According to state financial regulators, there is no need to be concerned that a new map illustrating wildfire dangers throughout Oregon would result in higher home insurance rates.

The Oregon Bureau of Business and Consumer Services, which governs property insurance, has been informed that insurers have not submitted the necessary documentation to increase rates for high-risk homes and that they would not be using the maps to determine their insurance and rate structures.

The state's wildfire risk map was not used, and insurance firms in Oregon presently have no intentions to utilize it, according to Mark Peterson, the department's communications director, in making decisions. "Insurers informed the division they weren't really going to use the map during informal conversations prior to the state wildfire danger map's release."

After the Oregon Bureau of Forestry's Burn Danger Explorer map was made public on June 30, a number of contentious public hearing sessions followed.

The 2 million tax lots all across state that were included on the searchable map, which was produced in partnership with academics of Oregon State University, were classified into one of five degrees of wildfire risk: nil, low, moderate, high, or extreme.
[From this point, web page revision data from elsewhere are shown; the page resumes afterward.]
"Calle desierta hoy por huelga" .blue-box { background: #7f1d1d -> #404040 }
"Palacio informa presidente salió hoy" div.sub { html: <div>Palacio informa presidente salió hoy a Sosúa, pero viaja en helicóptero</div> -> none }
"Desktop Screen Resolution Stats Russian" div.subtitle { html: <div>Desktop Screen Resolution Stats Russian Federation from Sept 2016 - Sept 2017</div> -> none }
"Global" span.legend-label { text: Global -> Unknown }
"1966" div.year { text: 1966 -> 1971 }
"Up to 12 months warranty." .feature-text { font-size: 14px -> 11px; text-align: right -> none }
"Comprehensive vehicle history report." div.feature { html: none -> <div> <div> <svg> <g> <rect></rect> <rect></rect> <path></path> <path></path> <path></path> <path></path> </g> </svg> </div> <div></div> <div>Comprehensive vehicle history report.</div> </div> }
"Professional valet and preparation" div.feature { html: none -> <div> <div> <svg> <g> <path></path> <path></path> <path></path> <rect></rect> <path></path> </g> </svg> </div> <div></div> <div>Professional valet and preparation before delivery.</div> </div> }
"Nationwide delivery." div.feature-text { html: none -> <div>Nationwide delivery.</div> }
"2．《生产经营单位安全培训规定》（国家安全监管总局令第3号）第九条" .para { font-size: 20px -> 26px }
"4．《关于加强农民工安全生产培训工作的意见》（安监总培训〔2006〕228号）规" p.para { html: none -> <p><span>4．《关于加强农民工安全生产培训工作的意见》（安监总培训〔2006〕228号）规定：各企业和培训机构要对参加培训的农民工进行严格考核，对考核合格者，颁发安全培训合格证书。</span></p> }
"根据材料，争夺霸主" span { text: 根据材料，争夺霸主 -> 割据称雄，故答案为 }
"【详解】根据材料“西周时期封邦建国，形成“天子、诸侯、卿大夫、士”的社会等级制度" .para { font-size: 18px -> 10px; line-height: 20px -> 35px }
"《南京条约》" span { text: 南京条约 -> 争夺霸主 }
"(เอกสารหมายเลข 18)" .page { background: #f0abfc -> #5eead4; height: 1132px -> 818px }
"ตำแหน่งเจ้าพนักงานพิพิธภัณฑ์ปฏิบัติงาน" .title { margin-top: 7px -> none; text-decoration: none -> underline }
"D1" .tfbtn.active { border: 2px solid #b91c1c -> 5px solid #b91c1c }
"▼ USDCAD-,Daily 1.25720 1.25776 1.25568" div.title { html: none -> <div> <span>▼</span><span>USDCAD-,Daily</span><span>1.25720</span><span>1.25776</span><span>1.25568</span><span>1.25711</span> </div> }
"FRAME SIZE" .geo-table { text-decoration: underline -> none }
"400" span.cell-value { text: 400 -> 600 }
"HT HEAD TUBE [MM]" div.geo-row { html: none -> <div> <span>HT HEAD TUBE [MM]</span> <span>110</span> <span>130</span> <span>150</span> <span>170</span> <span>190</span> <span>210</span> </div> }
The Forestry Department sent letters to almost 80,000 property owners notifying them that they may be subject to upcoming fire-resistant building requirements after they learned they were in high- or extremely high-risk zones.

Many people discovered that their property was already classified as high or severe risk the day the chart was published, and many were baffled and irritated by how that risk had been allocated and how that would effect their premiums and coverage. Even one conference that was supposed to take place near Grants Land was relocated online as a result of threats.

The Department of Forests has removed their depiction depicting Oregon's wildfire risk. It originally depicted Ashland as a low-risk island in a high-risk sea of fires.
 
 

About five weeks later, in response to public uproar and pressures from Republican state lawmakers, the Forestry Department withdrew the map. Officials are presently revising it while taking public feedback into account. Some people disagree with the department's assertion that insurance premiums wouldn't alter because of their personal experience. In Baker County, close to the Elkhorn Mountains, Kevin Cassidy owns land. Last month, he informed the Capital Chronicle that his insurer had decided not to renew his 20-year-old property insurance coverage because it fell into the high-risk category.

It wasn't until he received that contact from his insurance company that he learned the Department of Forests was even producing this map, he claimed. Cassidy discovered a new business to provide him with coverage, but the cost of his premium has doubled.

"Is there a chance I might start a fire out over here? There are several locations that are vulnerable given the correct circumstances, according to Cassidy. Is it severe in the way it is? No.”

As a result of the state's wildfire risk map, Peterson of Department for Consumer and Services said, "Anyone who is being advised their insurance is now being non-renewed or cancelled should submit a complaint with division."

The state issued an advise to insurance agents informing them that insurance companies do not utilize the map to calculate rates and coverage and that it is against Oregon Insurance Code to circulate misleading or false information regarding future rate increases.

In Oregon, there are around 150 insurance providers of property insurance, and the majority of them, according to Peterson, have already evaluated the likelihood of fires.